** Information provided **
--------------------

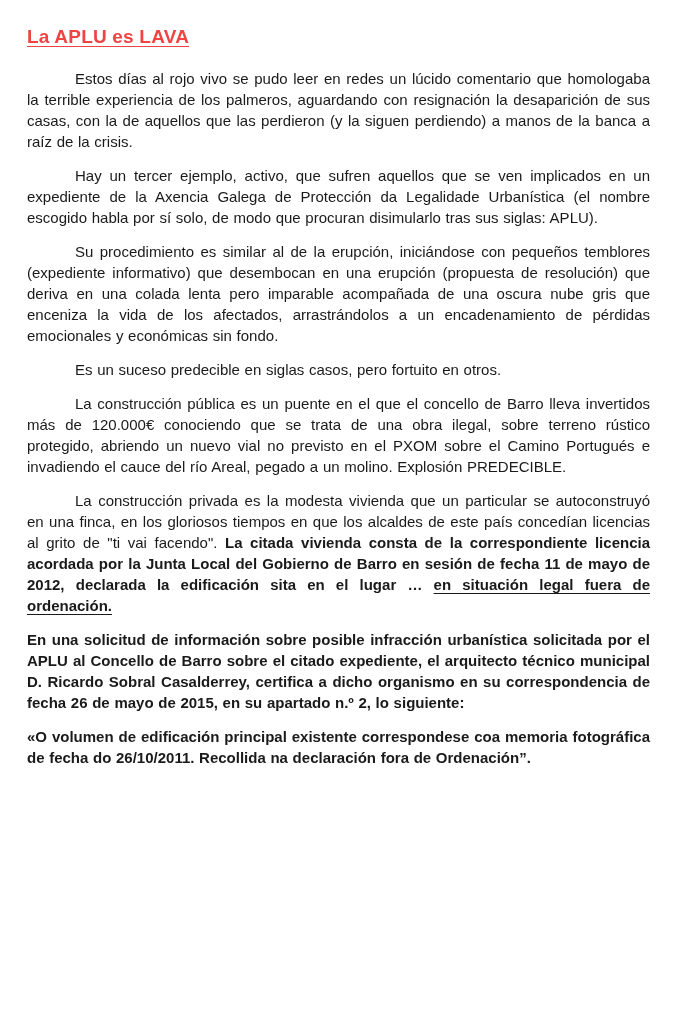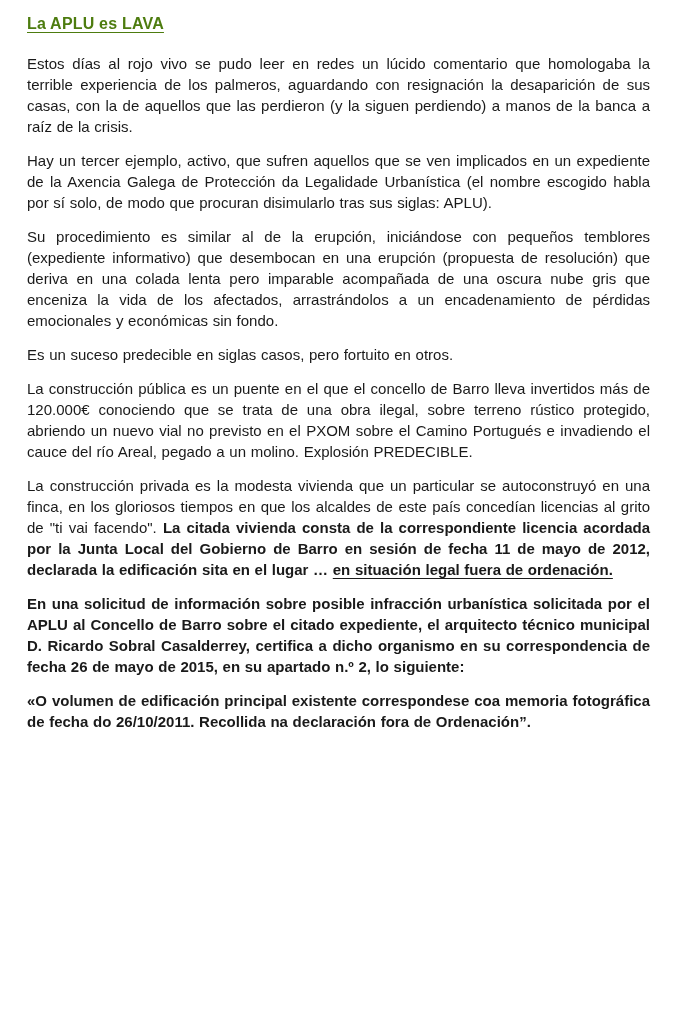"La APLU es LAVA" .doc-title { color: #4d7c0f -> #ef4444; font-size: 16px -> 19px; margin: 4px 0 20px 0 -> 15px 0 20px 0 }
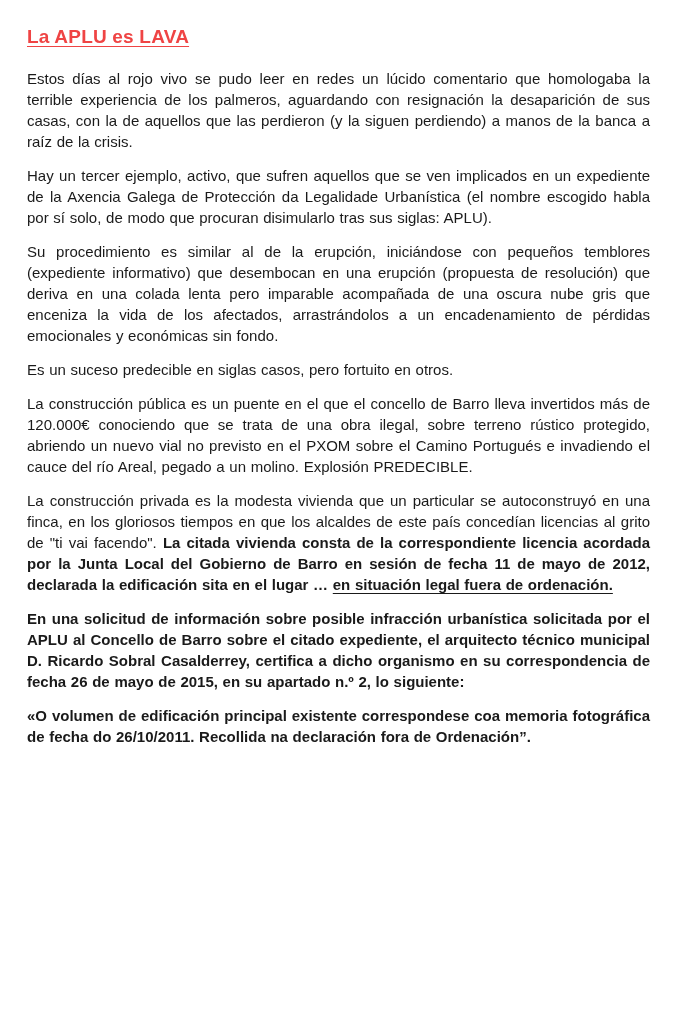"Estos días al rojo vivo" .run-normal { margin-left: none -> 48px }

--------------------

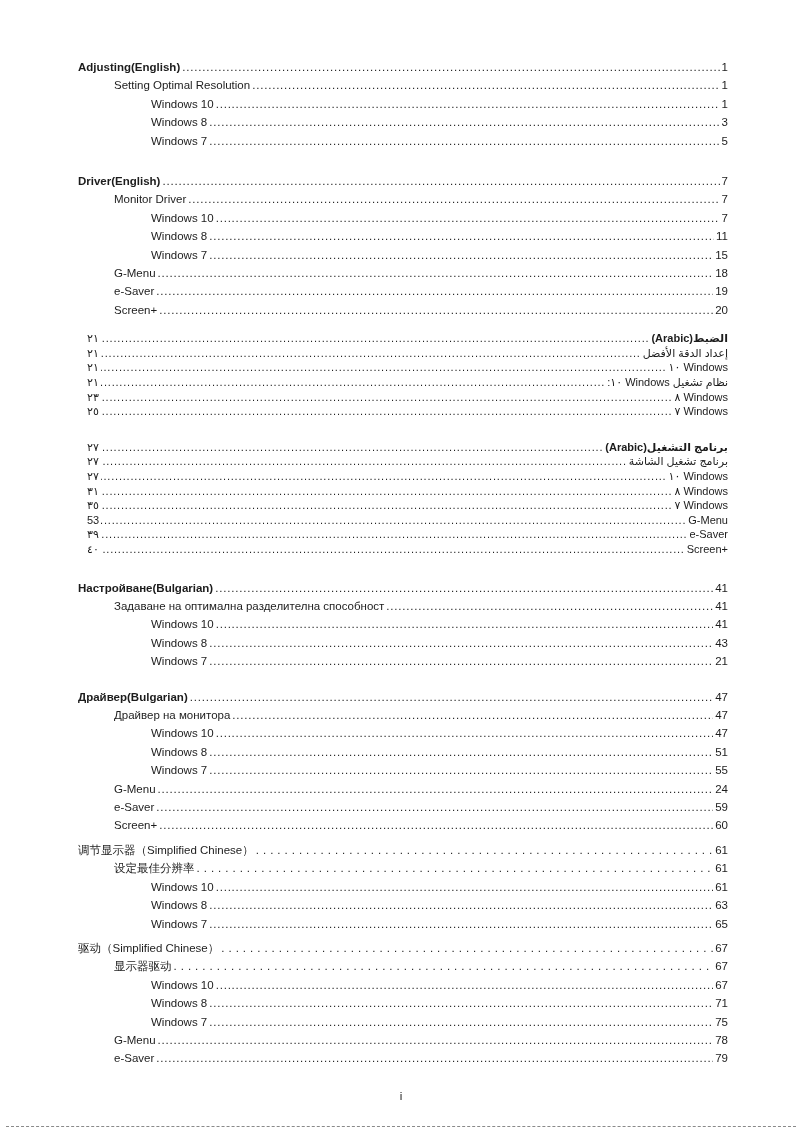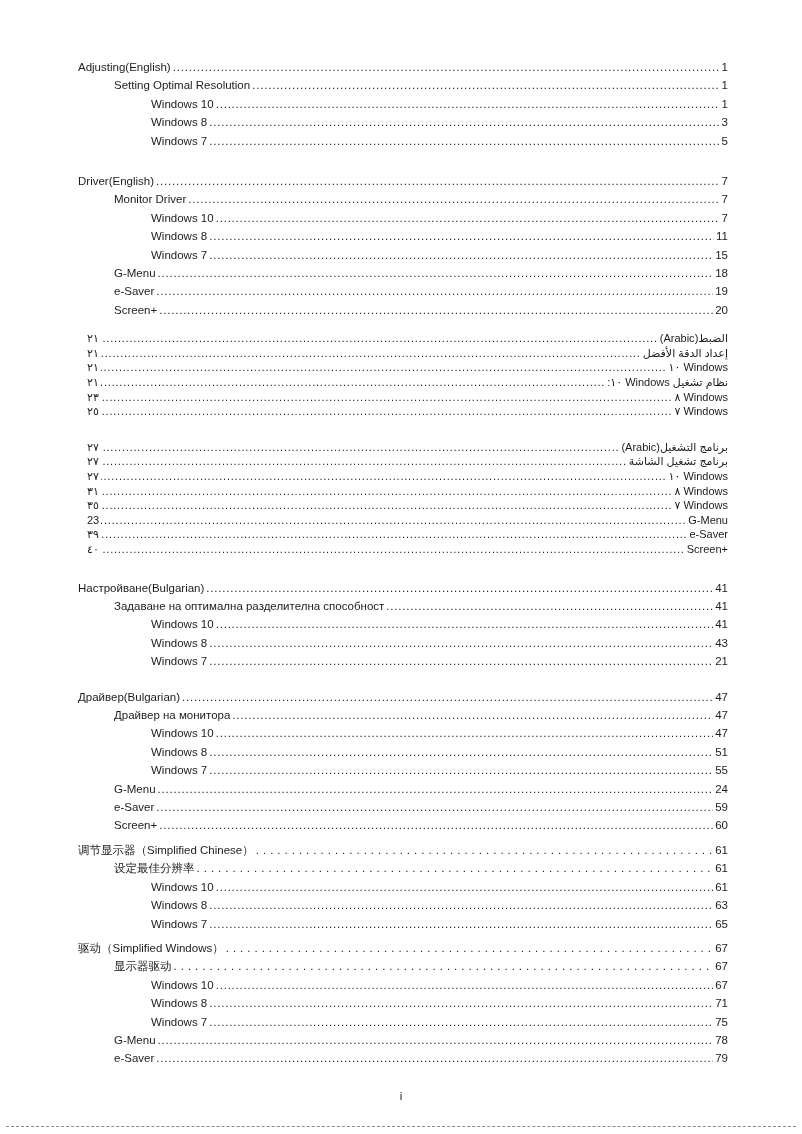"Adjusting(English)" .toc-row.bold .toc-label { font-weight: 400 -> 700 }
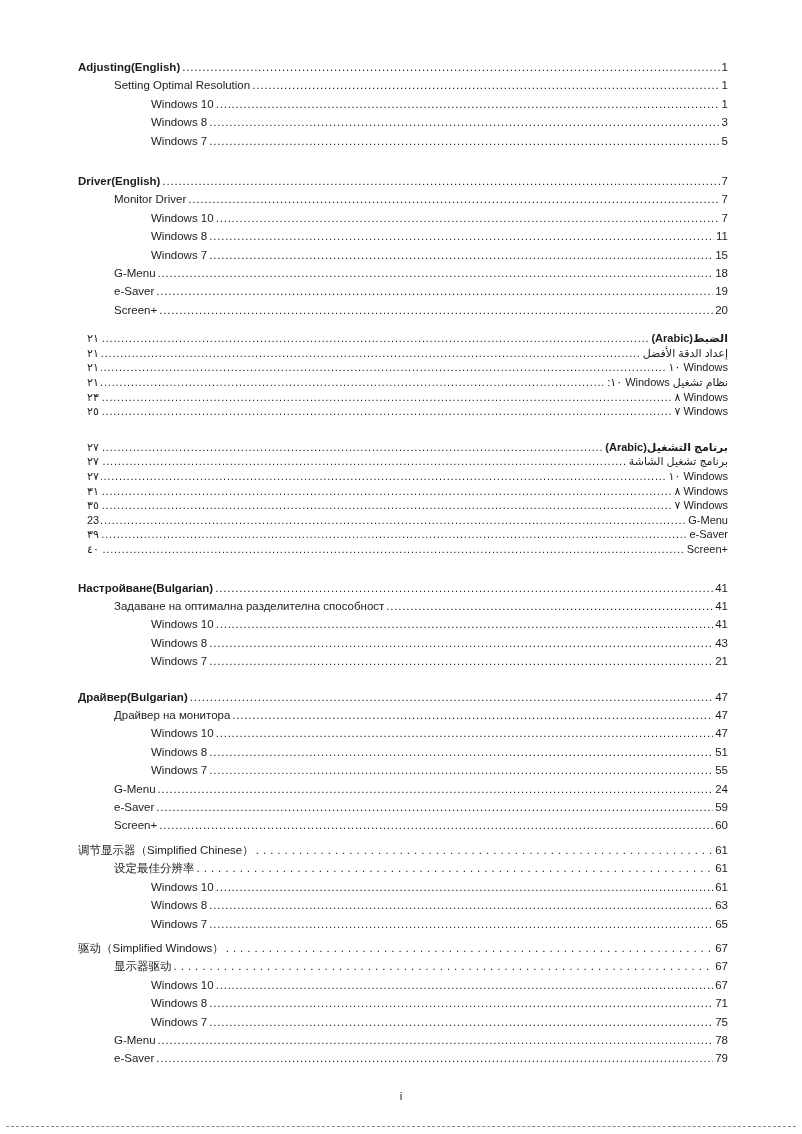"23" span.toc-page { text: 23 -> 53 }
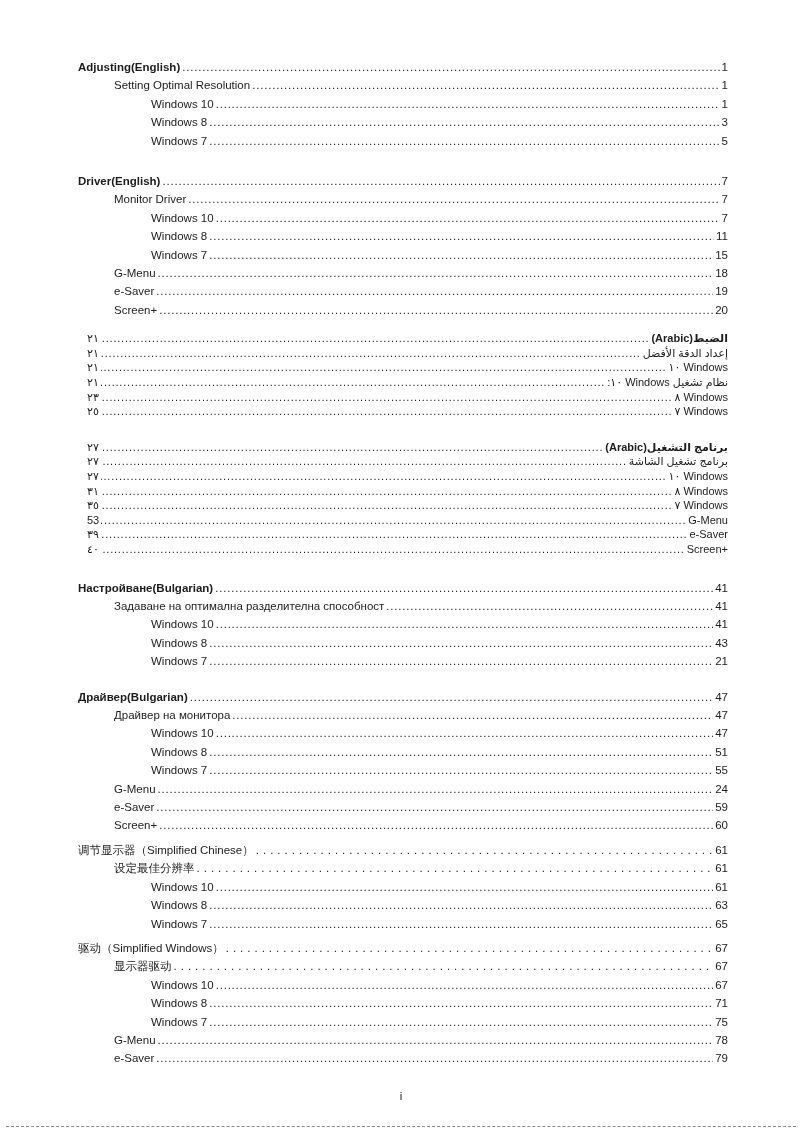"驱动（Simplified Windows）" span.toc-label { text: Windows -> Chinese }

--------------------

** Exercise description **
Starting at the line above that contains "text: 23 ->", transcribe every line exactly through the line that contains "text: Windows ->", including that last one, and skip the pictures.

** Expected answer **
"23" span.toc-page { text: 23 -> 53 }
"驱动（Simplified Windows）" span.toc-label { text: Windows -> Chinese }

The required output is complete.